U.S. v. Lopez, 88-5290

Decision Date25 April 1990
Docket NumberNo. 88-5290,88-5290
PartiesUNITED STATES of America, Plaintiff-Appellee, v. Francisco LOPEZ, Alberto Perdomo-Holquin, Defendants-Appellants.
CourtU.S. Court of Appeals — Eleventh Circuit

Chris Mancini, Miami, Fla., for Francisco Lopez.

L. Mark Dachs, and Debra Cholodofsky, Miami, Fla., for Alberto Perdomo Holquin.

Dexter W. Lehtinen, U.S. Atty., William F. Jung, Frank J. DiGiammarino, Mayra Lichter, and Linda Collins-Hertz, Asst. U.S. Attys., Miami, Fla., for the U.S.

Appeal from the United States District Court for the Southern District of Florida.

Before KRAVITCH and JOHNSON, Circuit Judges, and KAUFMAN *, Senior District Judge.

JOHNSON, Circuit Judge:

Defendants appeal their convictions and sentences for conspiracy to possess cocaine with intent to distribute and for possession of cocaine with intent to distribute in violation of 21 U.S.C.A. Secs. 846 and 841.

I. FACTS
A. Background

On September 8, 1987, a container of balsa wood arrived in the Port of Miami from Ecuador. Drug Enforcement Administration ("DEA") and United States Customs agents searched the container and found approximately 400 pounds 1 of cocaine concealed in false compartments in the wood. The cocaine was wrapped in Ecuadorian newspapers. The agents decided to follow the cocaine and apprehend the importers. They left the cocaine in the false compartments and advised the trucking company waiting for the container that the container was ready for pickup.

On the morning of September 14, 1987, the trucking company picked up the container and delivered it to a mini-warehouse at 7882 Northwest 64th Street, near Miami. 2 A person later identified as Flores met the truck and had the container placed inside the warehouse. Flores remained at the warehouse until five that afternoon. He returned to the warehouse at seven that evening and left a short time later with a briefcase.

On the morning of September 15, 1987, Flores returned with five men. An agent observing the warehouse testified that he could hear the sounds of the men unloading the wood from the container. While the five men were unloading the container, Flores slowly drove his car around the warehouse parking lot. When the men were done, Flores closed the warehouse and left.
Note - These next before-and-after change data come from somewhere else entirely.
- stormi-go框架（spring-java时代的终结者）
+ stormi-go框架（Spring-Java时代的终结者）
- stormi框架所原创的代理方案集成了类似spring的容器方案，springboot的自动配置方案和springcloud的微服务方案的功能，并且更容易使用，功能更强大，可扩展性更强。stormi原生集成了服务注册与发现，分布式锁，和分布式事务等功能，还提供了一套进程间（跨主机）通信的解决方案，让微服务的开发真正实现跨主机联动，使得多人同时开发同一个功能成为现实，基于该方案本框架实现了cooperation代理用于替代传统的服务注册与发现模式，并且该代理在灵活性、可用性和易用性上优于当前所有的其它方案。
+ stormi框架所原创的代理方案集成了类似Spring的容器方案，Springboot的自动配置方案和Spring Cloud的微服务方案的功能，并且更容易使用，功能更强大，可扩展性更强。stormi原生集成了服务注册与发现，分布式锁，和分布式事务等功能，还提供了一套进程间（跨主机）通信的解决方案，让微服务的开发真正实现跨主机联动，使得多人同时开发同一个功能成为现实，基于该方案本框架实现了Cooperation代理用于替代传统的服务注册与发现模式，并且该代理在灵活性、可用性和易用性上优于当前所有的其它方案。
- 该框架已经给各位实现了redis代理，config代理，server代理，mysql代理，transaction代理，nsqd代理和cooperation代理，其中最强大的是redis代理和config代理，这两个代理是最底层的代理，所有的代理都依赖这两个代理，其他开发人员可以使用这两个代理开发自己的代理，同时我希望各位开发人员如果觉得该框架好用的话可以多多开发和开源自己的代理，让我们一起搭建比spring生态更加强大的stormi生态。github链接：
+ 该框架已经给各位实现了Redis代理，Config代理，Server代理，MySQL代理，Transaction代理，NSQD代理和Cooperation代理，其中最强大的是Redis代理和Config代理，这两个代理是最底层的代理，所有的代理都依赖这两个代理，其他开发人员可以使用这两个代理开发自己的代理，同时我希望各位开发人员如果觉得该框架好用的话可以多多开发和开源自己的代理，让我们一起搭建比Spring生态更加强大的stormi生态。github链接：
In the afternoon of September 16, 1987, defendant Alberto Perdomo-Holquin arrived and entered the warehouse. He met a truck from the trucking company, which took the empty container. Perdomo-Holquin then waited at the warehouse. As he waited, he came out of the front and scanned the parking lot three times. At 2:10 p.m., Flores arrived. After 30 minutes, Flores placed a long box in the trunk of his car and left. A short time later, a trooper with the Florida Highway Patrol and a Customs agent stopped Flores under the pretext that he was a robbery suspect. After obtaining Flores's consent, the trooper searched Flores's car and found some sticks of balsa wood but no cocaine. 3 The trooper then allowed Flores to leave.

On the morning of September 17, Flores arrived at the warehouse at 10:15 a.m., and Perdomo-Holquin arrived at 11:30 a.m. At 1:00 p.m., defendant Francisco Lopez arrived. Lopez parked his car and walked around the parking lot with a cellular phone in his hand. He walked past a car from which an agent was observing the warehouse, looked around, and continued walking the parking lot. Lopez then returned the cellular phone to his car and went to a cafeteria across the street, where he stood in the doorway looking out at the warehouse and parking lot. He then walked to the warehouse and entered through the partially open bay door. Lopez left at 1:45 p.m. and Perdomo-Holquin left five minutes later. Flores locked up and left at 3:15 p.m.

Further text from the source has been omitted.